青い桜は何を願う
第3章 青い花の記憶
* * * * * * *
さくらとこのはが屋上に出たのは、十二時半を過ぎた頃だ。
狭い階段を上りきって扉を開くと、心地良い風がふわりと吹きつけてきた。
青い空は手を伸ばせば触れられそうで、雲一つない。
さくらはフェンスに駆け寄った。
甘酸っぱい春の匂いがそこはかとなく漂う屋上から街を見下ろせば、ぽかぽかした太陽の光が立ちこめていた。絶景だ。
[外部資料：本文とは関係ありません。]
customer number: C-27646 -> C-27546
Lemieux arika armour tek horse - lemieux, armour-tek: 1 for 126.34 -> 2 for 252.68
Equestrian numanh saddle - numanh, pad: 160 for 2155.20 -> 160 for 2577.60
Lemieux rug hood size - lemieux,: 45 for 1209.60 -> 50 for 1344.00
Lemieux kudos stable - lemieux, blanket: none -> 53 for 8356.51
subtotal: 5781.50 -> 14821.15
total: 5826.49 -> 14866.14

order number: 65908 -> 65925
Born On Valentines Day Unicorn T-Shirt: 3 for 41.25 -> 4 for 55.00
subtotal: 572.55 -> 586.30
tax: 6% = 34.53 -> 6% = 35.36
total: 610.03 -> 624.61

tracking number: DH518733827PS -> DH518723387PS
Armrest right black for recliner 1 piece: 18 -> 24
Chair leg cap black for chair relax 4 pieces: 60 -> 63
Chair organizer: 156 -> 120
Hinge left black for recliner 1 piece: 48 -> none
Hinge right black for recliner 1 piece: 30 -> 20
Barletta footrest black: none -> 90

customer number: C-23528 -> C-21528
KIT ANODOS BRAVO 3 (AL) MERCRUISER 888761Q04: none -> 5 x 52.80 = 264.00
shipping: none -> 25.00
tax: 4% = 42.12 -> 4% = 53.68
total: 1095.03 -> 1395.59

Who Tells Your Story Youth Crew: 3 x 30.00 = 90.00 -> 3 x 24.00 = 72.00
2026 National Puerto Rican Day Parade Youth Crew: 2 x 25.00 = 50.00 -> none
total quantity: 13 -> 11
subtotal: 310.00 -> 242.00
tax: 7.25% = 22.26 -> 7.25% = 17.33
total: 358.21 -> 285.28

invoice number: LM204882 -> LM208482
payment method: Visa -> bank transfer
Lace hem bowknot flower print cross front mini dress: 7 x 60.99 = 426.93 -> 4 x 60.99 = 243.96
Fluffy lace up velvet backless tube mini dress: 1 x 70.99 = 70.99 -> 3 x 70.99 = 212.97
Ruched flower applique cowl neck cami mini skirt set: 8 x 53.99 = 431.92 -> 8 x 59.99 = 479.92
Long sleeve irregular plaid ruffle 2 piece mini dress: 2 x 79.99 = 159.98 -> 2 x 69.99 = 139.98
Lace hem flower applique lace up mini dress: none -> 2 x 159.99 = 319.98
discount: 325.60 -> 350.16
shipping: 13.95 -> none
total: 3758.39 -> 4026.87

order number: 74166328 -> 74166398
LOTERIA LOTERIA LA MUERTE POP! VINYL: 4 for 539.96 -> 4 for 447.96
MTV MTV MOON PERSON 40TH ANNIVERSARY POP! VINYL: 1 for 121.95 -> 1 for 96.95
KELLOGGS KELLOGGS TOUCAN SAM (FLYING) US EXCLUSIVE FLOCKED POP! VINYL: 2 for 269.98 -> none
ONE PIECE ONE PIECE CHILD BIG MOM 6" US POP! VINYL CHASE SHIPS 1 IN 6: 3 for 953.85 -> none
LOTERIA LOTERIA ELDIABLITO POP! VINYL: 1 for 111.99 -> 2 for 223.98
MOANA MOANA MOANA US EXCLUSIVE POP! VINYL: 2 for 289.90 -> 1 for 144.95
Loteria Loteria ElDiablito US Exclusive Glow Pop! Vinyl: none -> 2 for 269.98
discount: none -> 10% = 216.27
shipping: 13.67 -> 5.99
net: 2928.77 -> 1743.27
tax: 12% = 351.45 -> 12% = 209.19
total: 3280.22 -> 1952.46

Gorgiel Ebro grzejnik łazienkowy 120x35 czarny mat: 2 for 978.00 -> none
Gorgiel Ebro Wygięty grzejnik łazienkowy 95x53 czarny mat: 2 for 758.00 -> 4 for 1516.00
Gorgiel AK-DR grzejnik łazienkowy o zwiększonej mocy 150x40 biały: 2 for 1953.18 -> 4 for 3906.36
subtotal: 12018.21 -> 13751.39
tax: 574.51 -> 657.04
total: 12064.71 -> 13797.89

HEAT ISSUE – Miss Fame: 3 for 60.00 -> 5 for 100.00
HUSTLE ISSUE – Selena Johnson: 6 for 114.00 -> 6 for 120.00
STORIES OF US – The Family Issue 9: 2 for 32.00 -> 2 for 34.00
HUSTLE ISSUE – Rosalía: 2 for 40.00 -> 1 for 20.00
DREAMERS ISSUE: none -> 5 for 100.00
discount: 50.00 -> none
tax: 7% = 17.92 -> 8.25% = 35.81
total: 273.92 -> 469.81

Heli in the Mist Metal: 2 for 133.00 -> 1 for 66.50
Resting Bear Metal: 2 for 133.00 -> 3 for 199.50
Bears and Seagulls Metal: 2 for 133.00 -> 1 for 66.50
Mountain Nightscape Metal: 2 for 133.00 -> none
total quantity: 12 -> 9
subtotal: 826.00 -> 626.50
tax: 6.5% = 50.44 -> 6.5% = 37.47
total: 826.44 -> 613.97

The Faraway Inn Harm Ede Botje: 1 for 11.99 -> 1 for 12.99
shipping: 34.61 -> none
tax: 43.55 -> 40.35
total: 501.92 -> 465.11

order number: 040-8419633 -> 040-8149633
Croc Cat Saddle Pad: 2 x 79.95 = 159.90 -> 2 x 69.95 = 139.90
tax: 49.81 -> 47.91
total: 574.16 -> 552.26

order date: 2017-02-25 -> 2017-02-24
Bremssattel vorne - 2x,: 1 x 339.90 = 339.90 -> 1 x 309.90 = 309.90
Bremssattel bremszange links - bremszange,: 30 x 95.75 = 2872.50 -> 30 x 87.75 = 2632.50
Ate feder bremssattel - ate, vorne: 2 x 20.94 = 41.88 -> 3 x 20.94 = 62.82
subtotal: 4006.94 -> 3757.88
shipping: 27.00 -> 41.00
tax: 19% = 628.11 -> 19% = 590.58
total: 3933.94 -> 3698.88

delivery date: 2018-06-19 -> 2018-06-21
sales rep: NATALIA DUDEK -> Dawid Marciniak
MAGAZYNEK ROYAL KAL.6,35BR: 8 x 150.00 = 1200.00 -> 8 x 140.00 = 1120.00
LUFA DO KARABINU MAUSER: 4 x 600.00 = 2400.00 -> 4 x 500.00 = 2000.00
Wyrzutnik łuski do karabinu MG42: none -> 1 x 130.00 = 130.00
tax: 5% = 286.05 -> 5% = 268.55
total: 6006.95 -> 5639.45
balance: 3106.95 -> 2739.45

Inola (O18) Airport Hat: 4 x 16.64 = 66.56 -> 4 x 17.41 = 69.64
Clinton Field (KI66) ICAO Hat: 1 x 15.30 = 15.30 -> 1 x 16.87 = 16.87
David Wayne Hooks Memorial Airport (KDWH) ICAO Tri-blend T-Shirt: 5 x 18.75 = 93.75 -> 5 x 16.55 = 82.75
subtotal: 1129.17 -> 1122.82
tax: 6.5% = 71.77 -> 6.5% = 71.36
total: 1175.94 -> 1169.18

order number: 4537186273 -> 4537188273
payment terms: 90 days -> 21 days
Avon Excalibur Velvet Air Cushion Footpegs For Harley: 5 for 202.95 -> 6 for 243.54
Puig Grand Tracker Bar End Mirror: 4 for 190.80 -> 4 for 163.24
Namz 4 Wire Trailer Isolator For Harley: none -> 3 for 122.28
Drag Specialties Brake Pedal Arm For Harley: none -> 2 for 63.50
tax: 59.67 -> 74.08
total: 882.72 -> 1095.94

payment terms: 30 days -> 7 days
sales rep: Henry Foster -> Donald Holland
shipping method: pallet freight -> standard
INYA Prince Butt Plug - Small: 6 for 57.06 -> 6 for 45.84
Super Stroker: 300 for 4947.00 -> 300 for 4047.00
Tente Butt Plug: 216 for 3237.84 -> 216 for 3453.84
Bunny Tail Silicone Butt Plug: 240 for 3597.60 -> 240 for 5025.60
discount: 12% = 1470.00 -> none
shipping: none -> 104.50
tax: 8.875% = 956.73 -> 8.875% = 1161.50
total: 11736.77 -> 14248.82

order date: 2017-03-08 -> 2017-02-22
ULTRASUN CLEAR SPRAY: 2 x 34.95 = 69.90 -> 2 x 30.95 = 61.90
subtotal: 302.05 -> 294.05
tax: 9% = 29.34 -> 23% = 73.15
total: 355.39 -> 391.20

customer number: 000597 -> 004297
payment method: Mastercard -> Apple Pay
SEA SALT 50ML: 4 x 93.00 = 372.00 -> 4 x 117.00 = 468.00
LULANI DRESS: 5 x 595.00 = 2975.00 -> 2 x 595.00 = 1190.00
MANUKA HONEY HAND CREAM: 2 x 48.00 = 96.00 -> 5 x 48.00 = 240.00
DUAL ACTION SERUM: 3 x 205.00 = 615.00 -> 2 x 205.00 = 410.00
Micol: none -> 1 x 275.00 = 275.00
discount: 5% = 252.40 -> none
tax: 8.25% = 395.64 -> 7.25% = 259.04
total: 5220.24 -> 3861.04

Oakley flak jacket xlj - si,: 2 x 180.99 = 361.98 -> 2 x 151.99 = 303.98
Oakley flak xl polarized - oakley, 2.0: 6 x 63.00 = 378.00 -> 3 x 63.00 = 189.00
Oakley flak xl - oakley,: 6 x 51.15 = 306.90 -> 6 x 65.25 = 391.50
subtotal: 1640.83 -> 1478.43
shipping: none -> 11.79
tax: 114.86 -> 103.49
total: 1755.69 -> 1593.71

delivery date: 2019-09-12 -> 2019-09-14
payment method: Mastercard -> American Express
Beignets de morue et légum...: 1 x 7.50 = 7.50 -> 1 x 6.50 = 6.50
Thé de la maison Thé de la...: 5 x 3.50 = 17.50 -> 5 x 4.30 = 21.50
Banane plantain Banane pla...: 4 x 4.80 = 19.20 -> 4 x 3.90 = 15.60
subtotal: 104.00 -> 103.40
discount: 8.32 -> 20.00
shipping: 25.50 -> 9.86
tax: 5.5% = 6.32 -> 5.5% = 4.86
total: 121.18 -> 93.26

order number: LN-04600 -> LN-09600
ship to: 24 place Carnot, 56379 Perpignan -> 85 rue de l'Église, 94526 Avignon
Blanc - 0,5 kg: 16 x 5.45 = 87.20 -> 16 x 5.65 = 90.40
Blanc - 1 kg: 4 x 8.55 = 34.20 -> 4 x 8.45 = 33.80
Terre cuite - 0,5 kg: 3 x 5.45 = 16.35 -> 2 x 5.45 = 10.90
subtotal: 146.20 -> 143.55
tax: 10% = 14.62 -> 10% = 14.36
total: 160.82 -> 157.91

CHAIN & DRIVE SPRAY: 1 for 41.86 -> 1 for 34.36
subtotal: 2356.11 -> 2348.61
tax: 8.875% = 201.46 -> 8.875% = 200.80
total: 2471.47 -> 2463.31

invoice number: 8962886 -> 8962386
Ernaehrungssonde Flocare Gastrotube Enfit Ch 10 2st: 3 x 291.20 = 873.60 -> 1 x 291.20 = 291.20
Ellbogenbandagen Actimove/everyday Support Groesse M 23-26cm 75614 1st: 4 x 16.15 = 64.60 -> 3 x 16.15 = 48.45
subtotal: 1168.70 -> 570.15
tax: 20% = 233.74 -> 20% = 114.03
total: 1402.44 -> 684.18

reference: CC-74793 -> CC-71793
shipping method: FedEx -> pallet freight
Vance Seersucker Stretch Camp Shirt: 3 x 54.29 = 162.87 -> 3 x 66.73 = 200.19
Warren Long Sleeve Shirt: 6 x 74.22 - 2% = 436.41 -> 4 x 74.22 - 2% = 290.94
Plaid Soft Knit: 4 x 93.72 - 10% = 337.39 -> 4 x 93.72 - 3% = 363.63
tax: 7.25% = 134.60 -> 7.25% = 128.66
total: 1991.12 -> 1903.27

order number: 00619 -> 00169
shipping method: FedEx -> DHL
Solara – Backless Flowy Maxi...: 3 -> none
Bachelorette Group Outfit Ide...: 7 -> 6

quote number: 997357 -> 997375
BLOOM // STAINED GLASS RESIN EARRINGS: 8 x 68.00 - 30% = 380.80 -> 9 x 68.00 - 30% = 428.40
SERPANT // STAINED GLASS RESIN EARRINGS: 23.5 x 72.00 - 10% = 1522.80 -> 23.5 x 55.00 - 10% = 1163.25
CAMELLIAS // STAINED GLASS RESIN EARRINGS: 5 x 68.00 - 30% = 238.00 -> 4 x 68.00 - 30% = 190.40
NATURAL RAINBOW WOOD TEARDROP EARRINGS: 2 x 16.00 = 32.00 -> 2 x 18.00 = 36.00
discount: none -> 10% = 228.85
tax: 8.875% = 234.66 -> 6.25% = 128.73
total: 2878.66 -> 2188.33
街は、さしずめ小さな玩具箱だ。見馴れた街の風景も、少し違う角度から眺めるだけで、まるで違った世界に見える。
校舎の突起が真昼の日射しを遮断して、ほど良い日陰が出来ていた。
三年間通った西麹だが、この屋上に来たのは初めてだ。
「生き返るー……」
振り向くと、このはが大きく伸びをしていた。
「このは先輩も、ここには初めておいでになったんですの?」
「ううん、今日は久々なだけ。さすがに授業のある時は、人間がいっぱいいて落ち着けなくて、来られないけど」
「すごく混み合うそうですものね、ここ」
「そ。風は気持ち良いし空も近くて好きなんだけどねー。こういう長期休暇の部活の休み時間とかでもないと、貸し切り状態は夢のまた夢」
「仕方ありませんわ。眺めも良くて、緑や花の匂いに癒される。こういう場所は、きっと人気のラーメン店と同じなんじゃありません?」
「ラーメン店!さくらちゃんその喩えナイスっ」
学校の敷地内を指して「ラーメン店」とは奇抜な比喩だっただろうか。
案の定、このはは大いに笑ってくれた。
何故だ。さくらはこのはの笑顔に安らぐ。
結局、さくらは何も出来なかった。
このはの足首にあった打撲痕は、さっきまでその首を装飾していた、レースのストールに隠してあった。
「このは先輩。怪我、保健室で診ていただいた方が良いのでは?」
心配なのは怪我ではない。
が、さくらには踏み込んだところを追求出来ない。
このはの人間離れした淡く儚げな佇まいは、青空を背にしていると、まるで妖精そのものだ。
さくらは、この大好きな人が春風にさらわれてしまうのではないかと、少し不安になった。